> ACTIVITY:
Write out the lines of the records from the one containing "user corresponds to a subdomain." to the very last, keeping each exactly as it is.

> THE DATA:
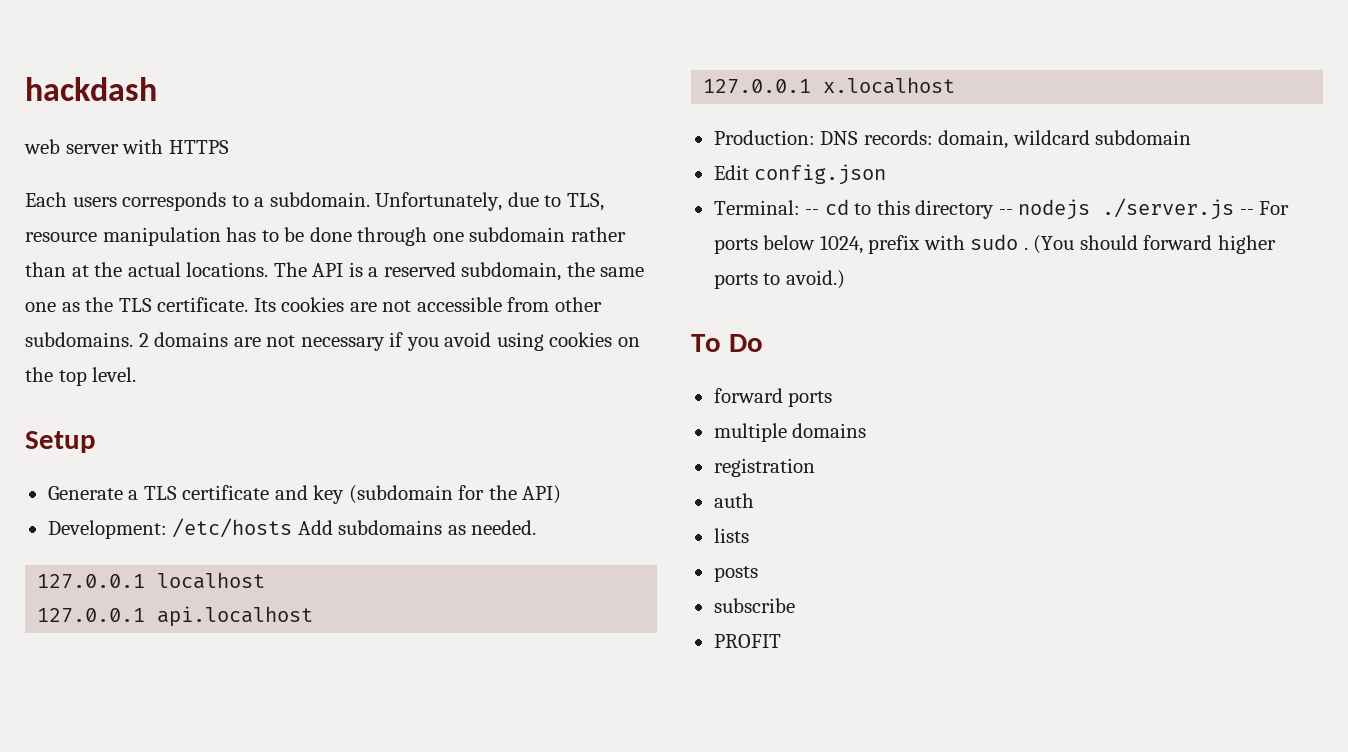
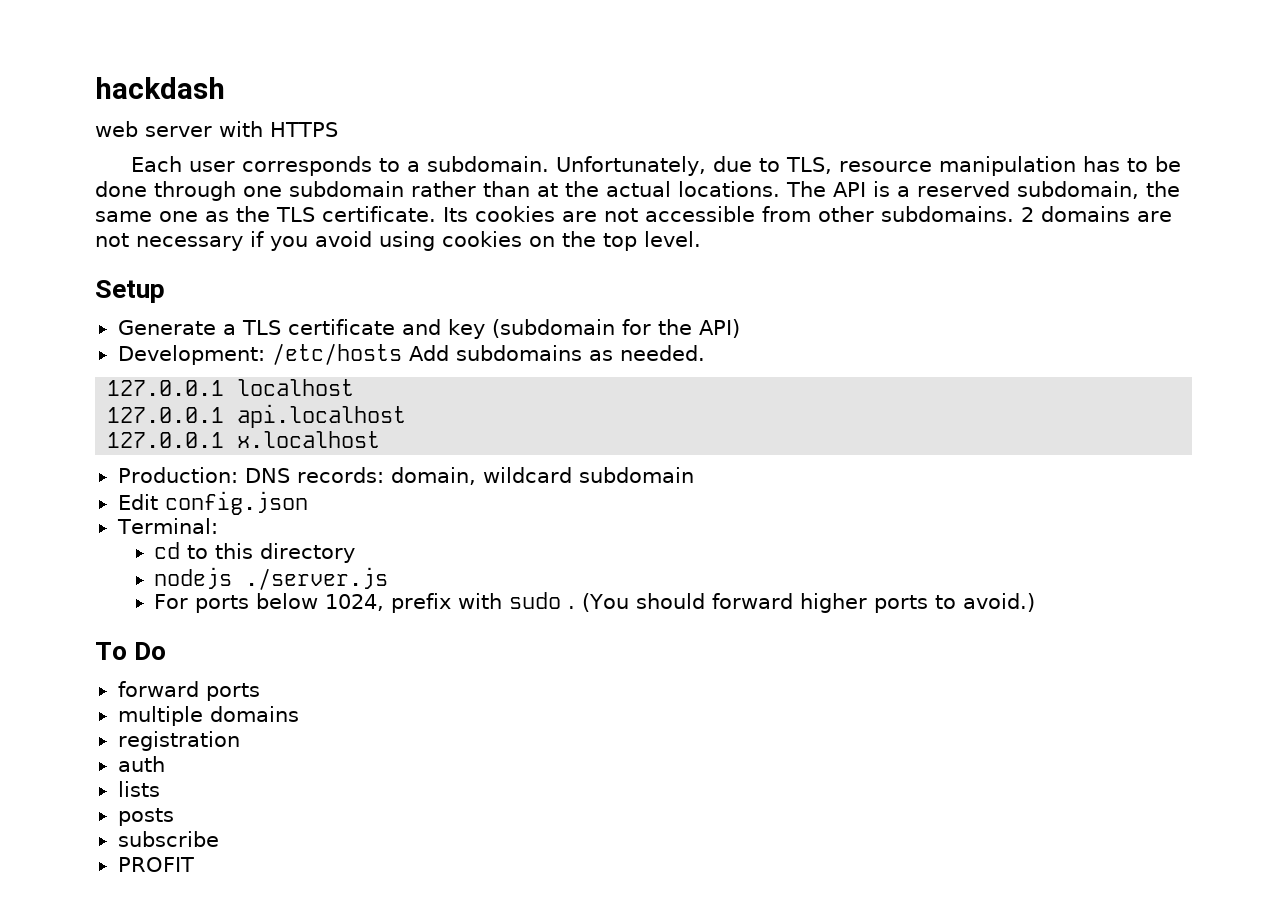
- Each users corresponds to a subdomain.
+ Each user corresponds to a subdomain.
- Terminal: -- cd to this directory -- nodejs ./server.js -- For ports below 1024, prefix with sudo .
+ Terminal:
+ cd to this directory
+ nodejs ./server.js
+ For ports below 1024, prefix with sudo .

> COMPLETED EXERCISE:
+ Each user corresponds to a subdomain.
- Terminal: -- cd to this directory -- nodejs ./server.js -- For ports below 1024, prefix with sudo .
+ Terminal:
+ cd to this directory
+ nodejs ./server.js
+ For ports below 1024, prefix with sudo .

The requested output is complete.